A buen paso, el ejército había atravesado Amurru, Galilea y Palestina, cuyos habitantes le habían aclamado al pasar, ofreciendo legumbres y fruta fresca. Antes de recorrer la última etapa que llevaba a la entrada en el Delta, se estableció el campamento al norte del Sinaí y al oeste del Negeb, en una región sobrecalentada donde la policía del desierto vigilaba los desplazamientos de los nómadas y protegía las caravanas.
Setaú estaba jubiloso. Allí abundaban las víboras y las cobras de soberbio tamaño y veneno muy activo. Con su destreza habitual, Loto había capturado ya una decena, dando la vuelta al campamento; sonriente, veía como los soldados se apartaban a su paso.
Ramsés contemplaba el desierto. Miraba hacia el norte, hacia Kadesh.
—Tu decisión fue lúcida y prudente —declaró Acha.
—¿La prudencia consiste en batirse en retirada ante el enemigo?

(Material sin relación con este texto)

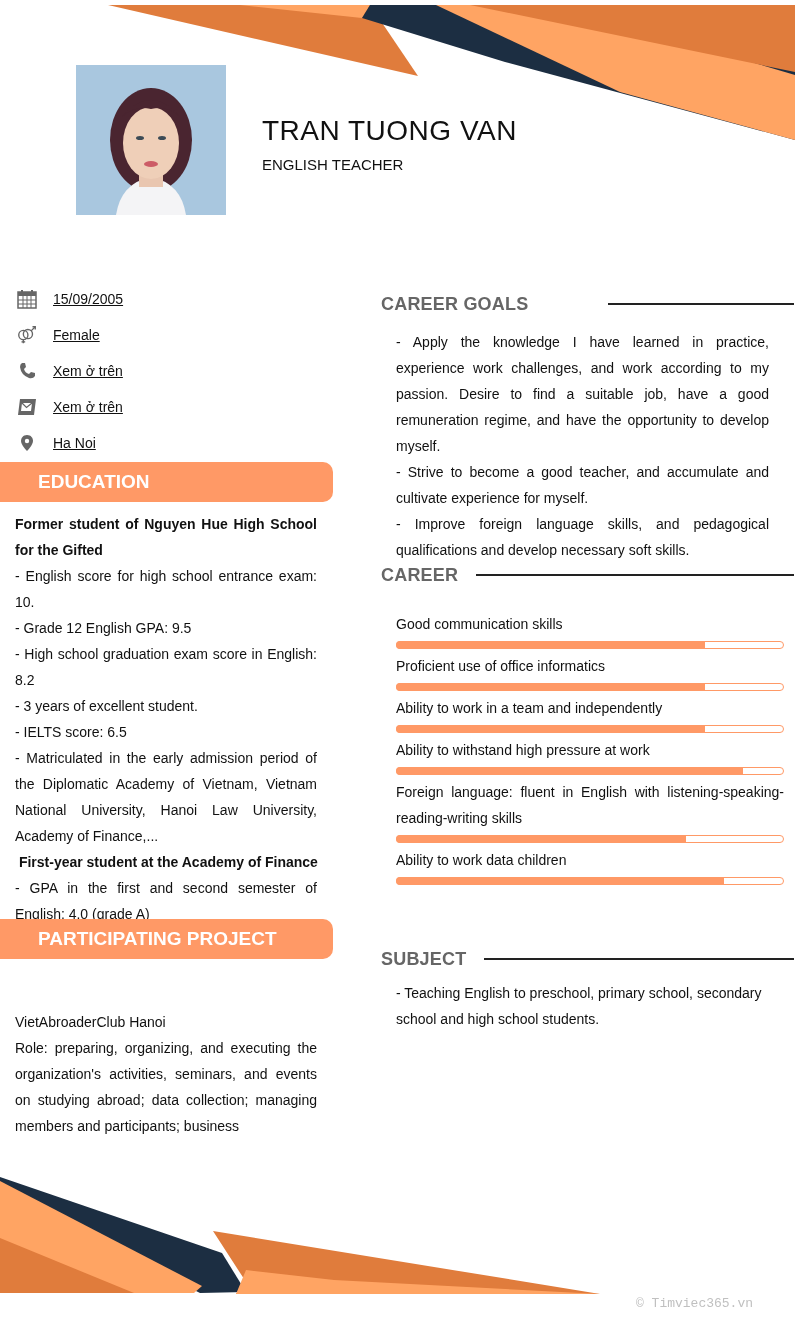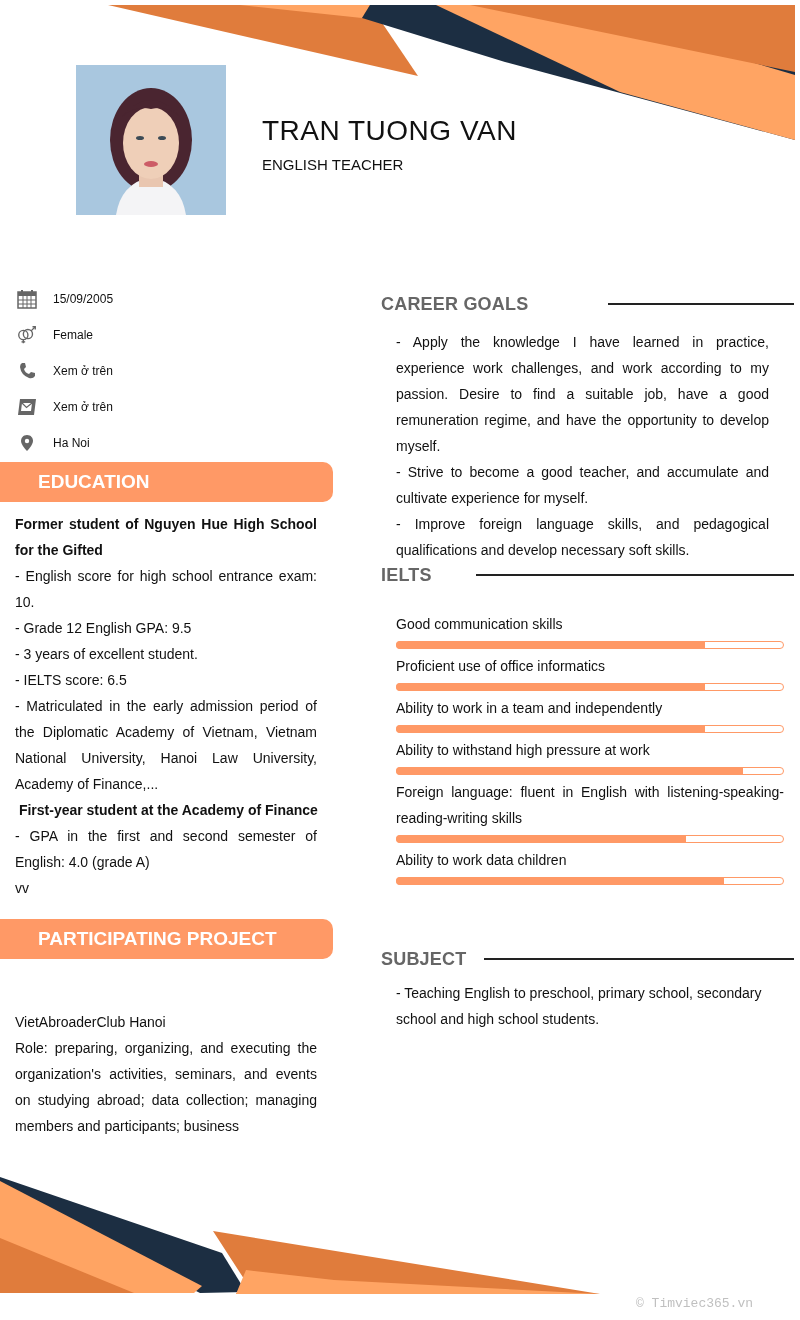--- a/index.html
+++ b/index.html
@@ -18,7 +18,7 @@
   .contact { position: absolute; left: 16px; top: 281px; width: 300px; }
   .contact-row { height: 36px; display: flex; align-items: center; }
   .contact-icon { width: 22px; height: 22px; margin-right: 15px; display: flex; align-items: center; justify-content: center; }
-  .contact-text { font-size: 12px; color: #111; }
+  .contact-text { font-size: 14px; color: #111; text-decoration: underline; }
 
   .left-header { position: absolute; left: 0; width: 333px; height: 40px; background: #ff9966; border-radius: 0 10px 10px 0; color: #fff; font-weight: 700; font-size: 19px; padding-left: 38px; line-height: 40px; }
 

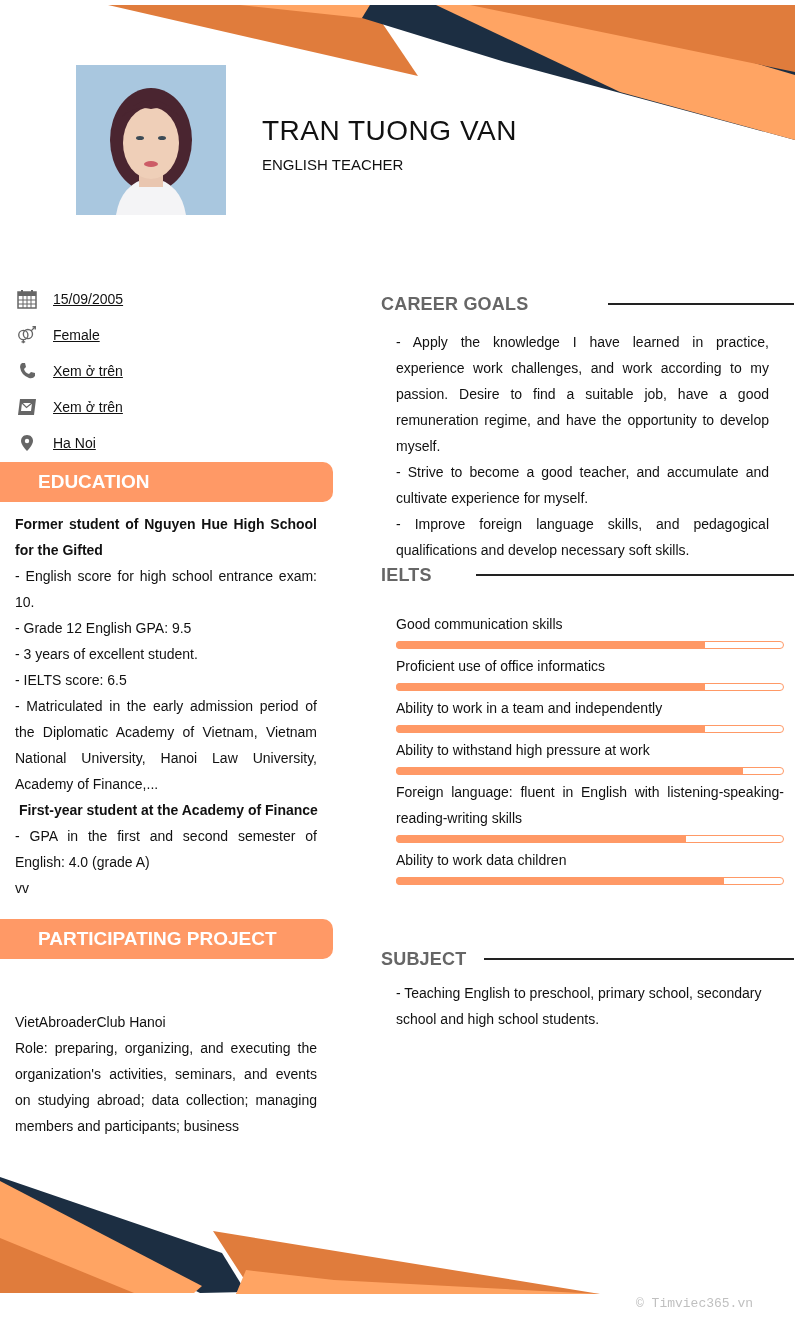--- a/index.html
+++ b/index.html
@@ -154,7 +154,7 @@
   <p>- Improve foreign language skills, and pedagogical qualifications and develop necessary soft skills.</p>
 </div>
 
-<div class="right-title" style="top:565px;">IELTS</div>
+<div class="right-title" style="top:565px;">CAREER</div>
 <div class="right-rule" style="top:574px; left:476px;"></div>
 <div class="skills">
   <div class="skill">

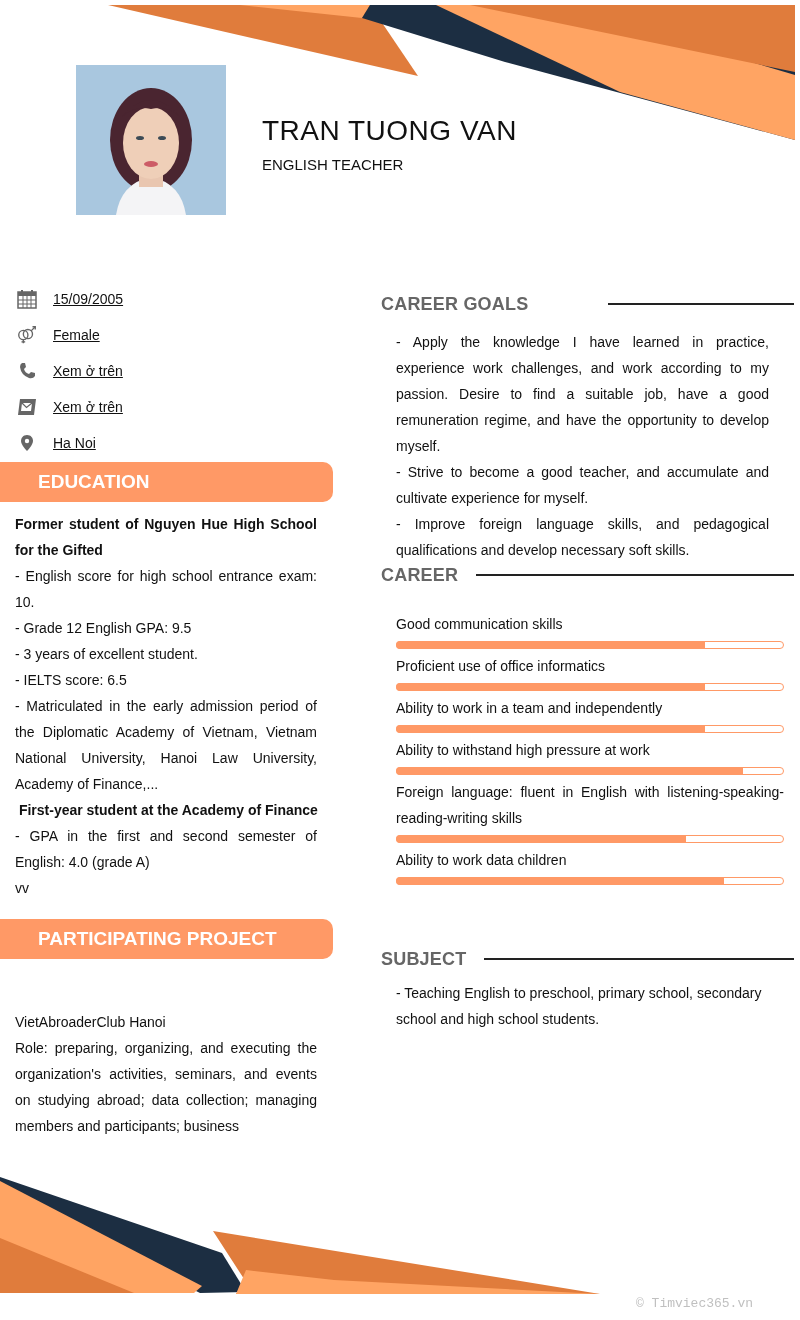--- a/index.html
+++ b/index.html
@@ -132,6 +132,7 @@
   <p class="bold">Former student of Nguyen Hue High School for the Gifted</p>
   <p>- English score for high school entrance exam: 10.</p>
   <p>- Grade 12 English GPA: 9.5</p>
+  <p>- High school graduation exam score in English: 8.2</p>
   <p>- 3 years of excellent student.</p>
   <p>- IELTS score: 6.5</p>
   <p>- Matriculated in the early admission period of the Diplomatic Academy of Vietnam, Vietnam National University, Hanoi Law University, Academy of Finance,...</p>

—No consiste en hacerse matar ni en intentar lo imposible.
—Te equivocas, Acha; el verdadero valor tiene la naturaleza de lo imposible.
—Por primera vez me das miedo, Ramsés; ¿adónde piensas llevar a Egipto?
—¿Crees que la amenaza de Kadesh se disipará por sí misma?
—La diplomacia permite resolver conflictos en apariencia inextricables.
—¿Desarmará tu diplomacia a los hititas?
—¿Por qué no?
—Proporcióname la verdadera paz que deseo, Acha; de lo contrario, yo mismo la construiré.
Eran ciento cincuenta.
Ciento cincuenta hombres, merodeadores de la arena, beduinos y hebreos, que recorrían desde hacía varias semanas la región del Negeb en busca de caravanas extraviadas. Todos obedecían a un cuadragenario tuerto que había conseguido escapar de una prisión militar antes de su ejecución. Autor de treinta ataques a caravanas y de veintitrés asesinatos de mercaderes egipcios y extranjeros, Vargoz era visto como un héroe por su tribu.
Cuando el ejército egipcio había aparecido en el horizonte, creyeron que se trataba de un espejismo. Los carros, los jinetes, los infantes… Vargoz y sus hombres se habían refugiado en una gruta, decididos a no mostrarse antes de que desapareciera el enemigo.
Durante la noche, un rostro había obsesionado los sueños de Vargoz. Una cabeza de ave de presa, una voz suave y persuasiva, la de un mago libio, Ofir, a quien Vargoz había conocido bien en su juventud. En un oasis perdido entre Libia y Egipto, el mago le había enseñado a leer y escribir, y le había utilizado como médium.
Y aquella noche, el rostro imperioso había vuelto a surgir del pasado, la voz suave daba de nuevo órdenes a las que Vargoz no podía sustraerse.
Con los ojos enloquecidos, blancos los labios, el jefe de la pandilla despertó a sus cómplices.
—Vamos a dar nuestro mejor golpe —explicó—. Seguidme.
Como de costumbre, obedecieron. Donde Vargoz los llevara, habría botín.
Cuando llegaron a las cercanías del campamento del ejército egipcio, varios bandidos se rebelaron.
—¿A quién quieres robar?
—La más hermosa tienda, allí… Está llena de tesoros.
—¡No tenemos ninguna posibilidad!
—Los centinelas no son numerosos y no esperan un ataque. Sed rápidos y nos convertiremos en hombres ricos.
—Es el ejército del faraón —objetó un merodeador de la arena—. Aunque lo consiguiéramos, nos alcanzaría.
—Imbécil… ¿Crees que permaneceremos en la región? Con el oro que vamos a robar seremos más ricos que príncipes.
—El oro…
—El faraón nunca se desplaza sin una buena cantidad de oro y piedras preciosas. Con eso compra a sus vasallos.
—¿Quién te ha informado?
—Un sueño.
El merodeador de la arena miró con asombro a Vargoz.
—¿Estás burlándote de mí?
—¿Obedeces o no?
—¿Arriesgar la cabeza por un sueño?… Deliras.
El hacha de Vargoz cayó sobre el cuello del merodeador de la arena, decapitándolo a medias. El jefe de la tribu pateó al moribundo y acabó separando su cabeza del tronco.
—¿Alguien más desea discutir?
Arrastrándose, los ciento cuarenta y nueve hombres avanzaron hacia la tienda del faraón.
Vargoz obedecería la orden que Ofir le había dado: cortar una pierna a Ramsés, convertirlo en un tullido.